(Revision tracking records)
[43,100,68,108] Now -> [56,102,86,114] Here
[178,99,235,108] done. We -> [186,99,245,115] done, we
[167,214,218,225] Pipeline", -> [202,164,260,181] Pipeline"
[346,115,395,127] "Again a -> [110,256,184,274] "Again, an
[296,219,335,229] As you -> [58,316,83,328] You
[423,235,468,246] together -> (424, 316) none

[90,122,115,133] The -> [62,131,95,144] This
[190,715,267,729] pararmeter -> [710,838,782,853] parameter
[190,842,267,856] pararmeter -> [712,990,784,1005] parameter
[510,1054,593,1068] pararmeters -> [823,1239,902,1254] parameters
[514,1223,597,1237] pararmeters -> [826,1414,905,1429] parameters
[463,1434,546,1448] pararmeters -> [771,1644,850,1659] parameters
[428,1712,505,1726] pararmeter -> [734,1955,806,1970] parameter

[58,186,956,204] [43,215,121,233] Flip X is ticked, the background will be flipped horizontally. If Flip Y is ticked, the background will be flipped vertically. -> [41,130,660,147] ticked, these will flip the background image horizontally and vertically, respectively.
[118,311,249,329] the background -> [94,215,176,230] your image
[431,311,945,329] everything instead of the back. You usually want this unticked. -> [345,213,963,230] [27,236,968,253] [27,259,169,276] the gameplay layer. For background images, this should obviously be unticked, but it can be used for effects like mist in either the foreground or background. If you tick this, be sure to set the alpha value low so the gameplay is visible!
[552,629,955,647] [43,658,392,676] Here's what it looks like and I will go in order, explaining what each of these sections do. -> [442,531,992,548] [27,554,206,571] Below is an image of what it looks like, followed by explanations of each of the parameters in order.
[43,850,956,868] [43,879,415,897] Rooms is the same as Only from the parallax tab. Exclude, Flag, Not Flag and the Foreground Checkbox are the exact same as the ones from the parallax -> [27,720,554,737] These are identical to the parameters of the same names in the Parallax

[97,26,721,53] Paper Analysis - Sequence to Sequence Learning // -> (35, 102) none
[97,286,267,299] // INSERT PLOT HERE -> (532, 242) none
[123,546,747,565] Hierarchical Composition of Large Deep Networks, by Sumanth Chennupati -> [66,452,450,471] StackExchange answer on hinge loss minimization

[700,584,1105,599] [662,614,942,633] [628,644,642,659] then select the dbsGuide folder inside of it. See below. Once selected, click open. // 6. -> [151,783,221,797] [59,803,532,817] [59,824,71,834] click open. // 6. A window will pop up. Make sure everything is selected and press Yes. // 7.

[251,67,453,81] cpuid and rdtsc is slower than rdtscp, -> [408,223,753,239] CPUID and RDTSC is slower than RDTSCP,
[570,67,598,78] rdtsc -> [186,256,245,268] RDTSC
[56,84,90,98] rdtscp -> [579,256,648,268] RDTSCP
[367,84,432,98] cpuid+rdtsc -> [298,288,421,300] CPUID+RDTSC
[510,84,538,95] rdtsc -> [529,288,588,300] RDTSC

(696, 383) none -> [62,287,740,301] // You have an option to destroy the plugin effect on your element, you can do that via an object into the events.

**Task to complete**
The entries above, copied exactly, form the whole answer.

**Solution to this exercise**
[43,100,68,108] Now -> [56,102,86,114] Here
[178,99,235,108] done. We -> [186,99,245,115] done, we
[167,214,218,225] Pipeline", -> [202,164,260,181] Pipeline"
[346,115,395,127] "Again a -> [110,256,184,274] "Again, an
[296,219,335,229] As you -> [58,316,83,328] You
[423,235,468,246] together -> (424, 316) none

[90,122,115,133] The -> [62,131,95,144] This
[190,715,267,729] pararmeter -> [710,838,782,853] parameter
[190,842,267,856] pararmeter -> [712,990,784,1005] parameter
[510,1054,593,1068] pararmeters -> [823,1239,902,1254] parameters
[514,1223,597,1237] pararmeters -> [826,1414,905,1429] parameters
[463,1434,546,1448] pararmeters -> [771,1644,850,1659] parameters
[428,1712,505,1726] pararmeter -> [734,1955,806,1970] parameter

[58,186,956,204] [43,215,121,233] Flip X is ticked, the background will be flipped horizontally. If Flip Y is ticked, the background will be flipped vertically. -> [41,130,660,147] ticked, these will flip the background image horizontally and vertically, respectively.
[118,311,249,329] the background -> [94,215,176,230] your image
[431,311,945,329] everything instead of the back. You usually want this unticked. -> [345,213,963,230] [27,236,968,253] [27,259,169,276] the gameplay layer. For background images, this should obviously be unticked, but it can be used for effects like mist in either the foreground or background. If you tick this, be sure to set the alpha value low so the gameplay is visible!
[552,629,955,647] [43,658,392,676] Here's what it looks like and I will go in order, explaining what each of these sections do. -> [442,531,992,548] [27,554,206,571] Below is an image of what it looks like, followed by explanations of each of the parameters in order.
[43,850,956,868] [43,879,415,897] Rooms is the same as Only from the parallax tab. Exclude, Flag, Not Flag and the Foreground Checkbox are the exact same as the ones from the parallax -> [27,720,554,737] These are identical to the parameters of the same names in the Parallax

[97,26,721,53] Paper Analysis - Sequence to Sequence Learning // -> (35, 102) none
[97,286,267,299] // INSERT PLOT HERE -> (532, 242) none
[123,546,747,565] Hierarchical Composition of Large Deep Networks, by Sumanth Chennupati -> [66,452,450,471] StackExchange answer on hinge loss minimization

[700,584,1105,599] [662,614,942,633] [628,644,642,659] then select the dbsGuide folder inside of it. See below. Once selected, click open. // 6. -> [151,783,221,797] [59,803,532,817] [59,824,71,834] click open. // 6. A window will pop up. Make sure everything is selected and press Yes. // 7.

[251,67,453,81] cpuid and rdtsc is slower than rdtscp, -> [408,223,753,239] CPUID and RDTSC is slower than RDTSCP,
[570,67,598,78] rdtsc -> [186,256,245,268] RDTSC
[56,84,90,98] rdtscp -> [579,256,648,268] RDTSCP
[367,84,432,98] cpuid+rdtsc -> [298,288,421,300] CPUID+RDTSC
[510,84,538,95] rdtsc -> [529,288,588,300] RDTSC

(696, 383) none -> [62,287,740,301] // You have an option to destroy the plugin effect on your element, you can do that via an object into the events.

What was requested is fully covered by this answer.